The self-consistent Gaussian approximation (SCGA) for classical spin systems described by a completely anisotropic D-component vector model is proposed, which takes into account fluctuations of the molecular field and thus is a next step beyond the molecular field approximation. The SCGA is sensitive to the lattice dimension and structure and to the form of spin interactions and yields rather accurate values of the field-dependent magnetization m(H,T) and other thermodynamic functions in the whole plane (H,T) excluding the vicinity of the critical point (0,Tc), where the SCGA breaks down, showing a first-order phase transition.
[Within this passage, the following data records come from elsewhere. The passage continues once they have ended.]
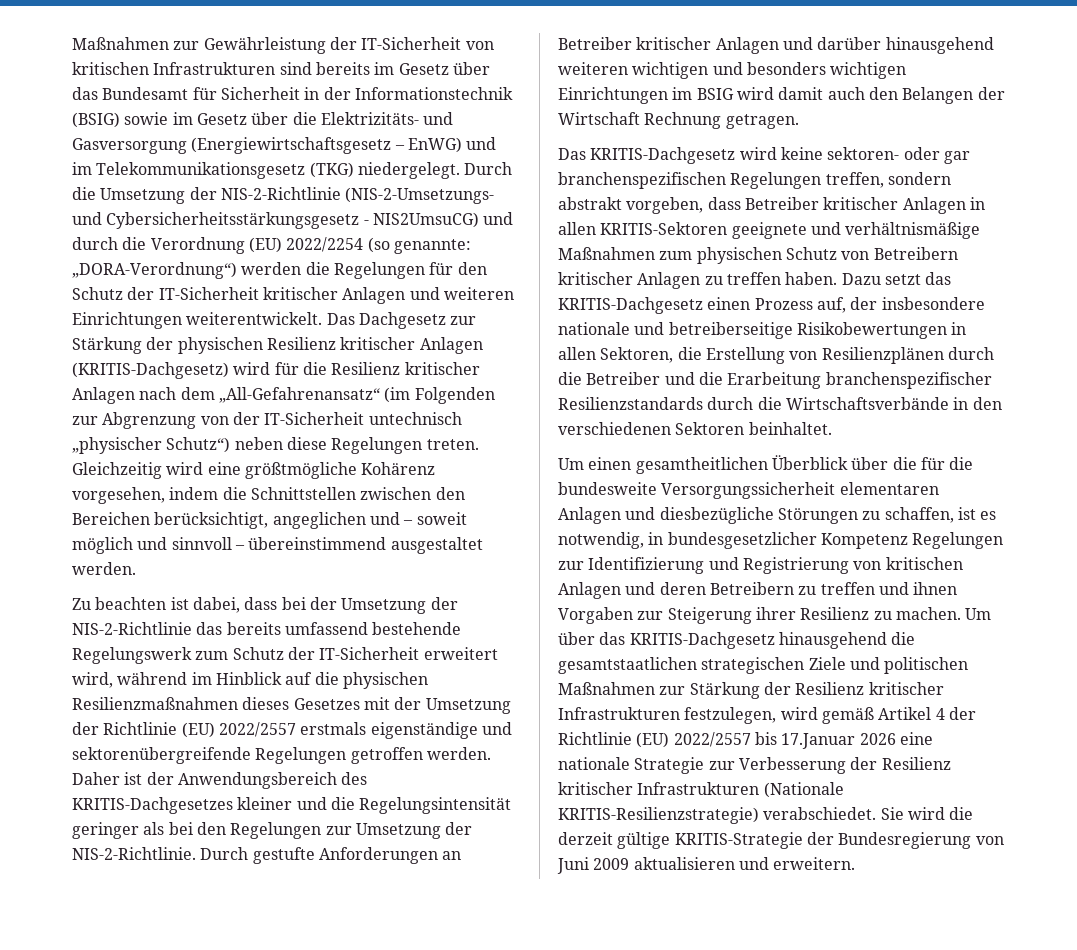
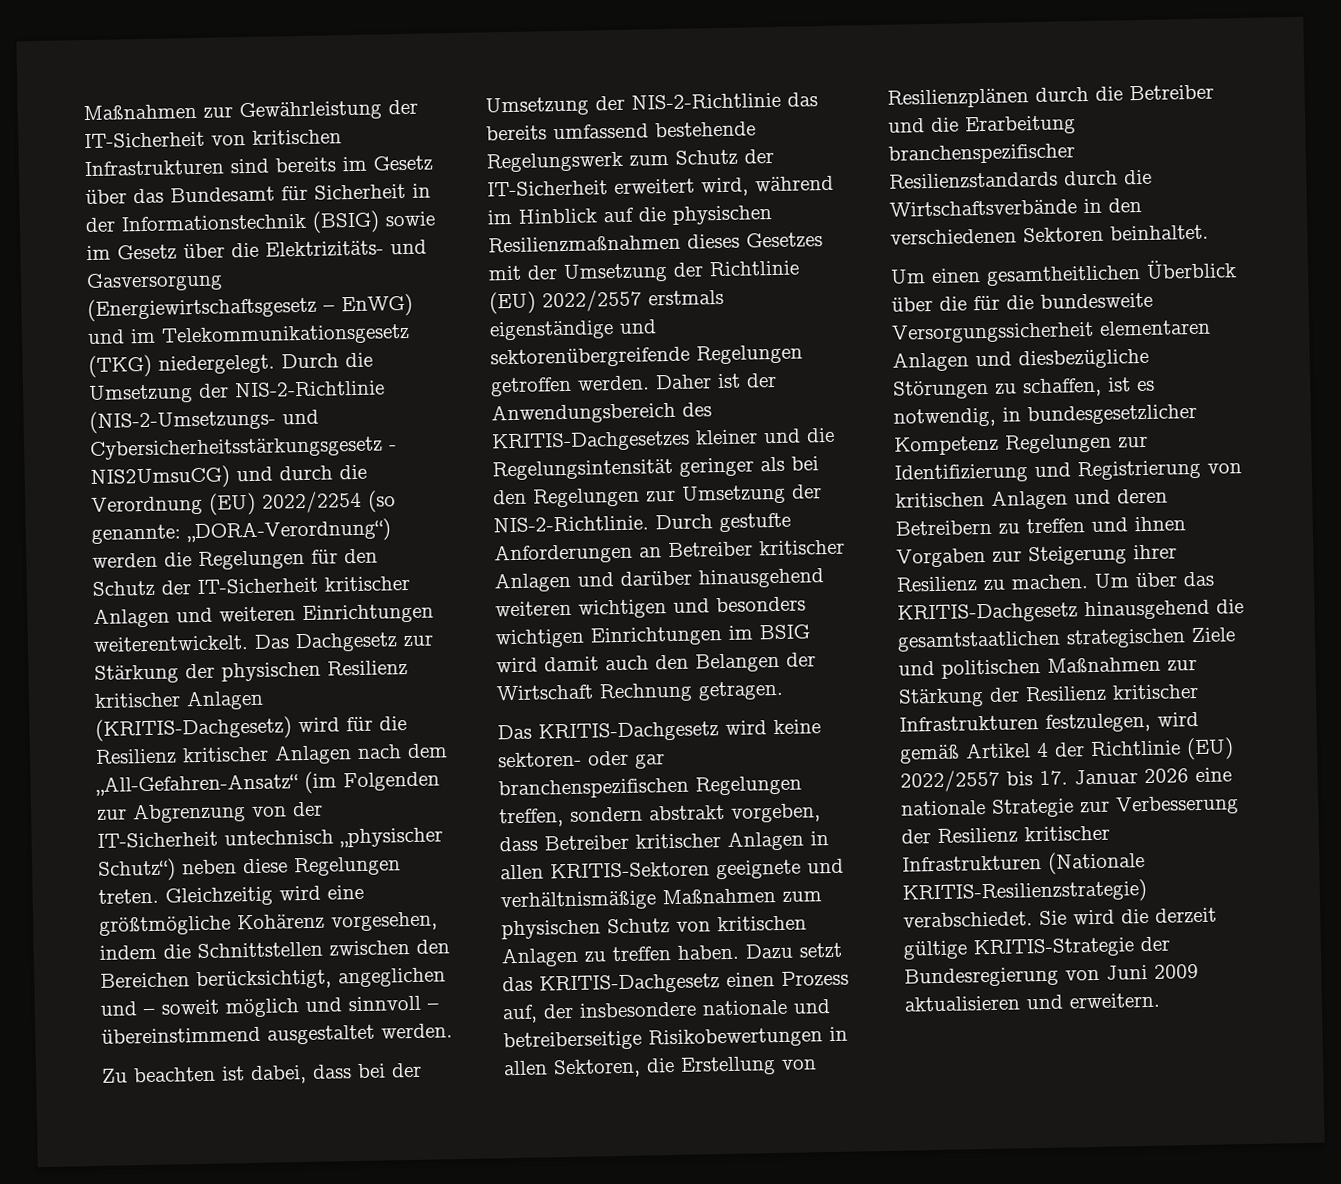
- Das Dachgesetz zur Stärkung der physischen Resilienz kritischer Anlagen (KRITIS-Dachgesetz) wird für die Resilienz kritischer Anlagen nach dem „All-Gefahrenansatz“ (im Folgenden zur Abgrenzung von der IT-Sicherheit untechnisch „physischer Schutz“) neben diese Regelungen treten.
+ Das Dachgesetz zur Stärkung der physischen Resilienz kritischer Anlagen (KRITIS-Dachgesetz) wird für die Resilienz kritischer Anlagen nach dem „All-Gefahren-Ansatz“ (im Folgenden zur Abgrenzung von der IT-Sicherheit untechnisch „physischer Schutz“) neben diese Regelungen treten.
- Das KRITIS-Dachgesetz wird keine sektoren- oder gar branchenspezifischen Regelungen treffen, sondern abstrakt vorgeben, dass Betreiber kritischer Anlagen in allen KRITIS-Sektoren geeignete und verhältnismäßige Maßnahmen zum physischen Schutz von Betreibern kritischer Anlagen zu treffen haben.
+ Das KRITIS-Dachgesetz wird keine sektoren- oder gar branchenspezifischen Regelungen treffen, sondern abstrakt vorgeben, dass Betreiber kritischer Anlagen in allen KRITIS-Sektoren geeignete und verhältnismäßige Maßnahmen zum physischen Schutz von kritischen Anlagen zu treffen haben.
- Um über das KRITIS-Dachgesetz hinausgehend die gesamtstaatlichen strategischen Ziele und politischen Maßnahmen zur Stärkung der Resilienz kritischer Infrastrukturen festzulegen, wird gemäß Artikel 4 der Richtlinie (EU) 2022/2557 bis 17.Januar 2026 eine nationale Strategie zur Verbesserung der Resilienz kritischer Infrastrukturen (Nationale KRITIS-Resilienzstrategie) verabschiedet.
+ Um über das KRITIS-Dachgesetz hinausgehend die gesamtstaatlichen strategischen Ziele und politischen Maßnahmen zur Stärkung der Resilienz kritischer Infrastrukturen festzulegen, wird gemäß Artikel 4 der Richtlinie (EU) 2022/2557 bis 17. Januar 2026 eine nationale Strategie zur Verbesserung der Resilienz kritischer Infrastrukturen (Nationale KRITIS-Resilienzstrategie) verabschiedet.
The values of Tc themselves can be determined in the SCGA with an accuracy better than 1% for actual three-dimensional structures. At low and high temperatures the SCGA recovers the leading terms of the spin-wave theory, the low- and high-temperature series expansions, respectively. The accuracy of the SCGA increases with the increase of the spin dimension D, and in the limit D→∞ the exact solution for the spherical model is recovered. © 1996 The American Physical Society.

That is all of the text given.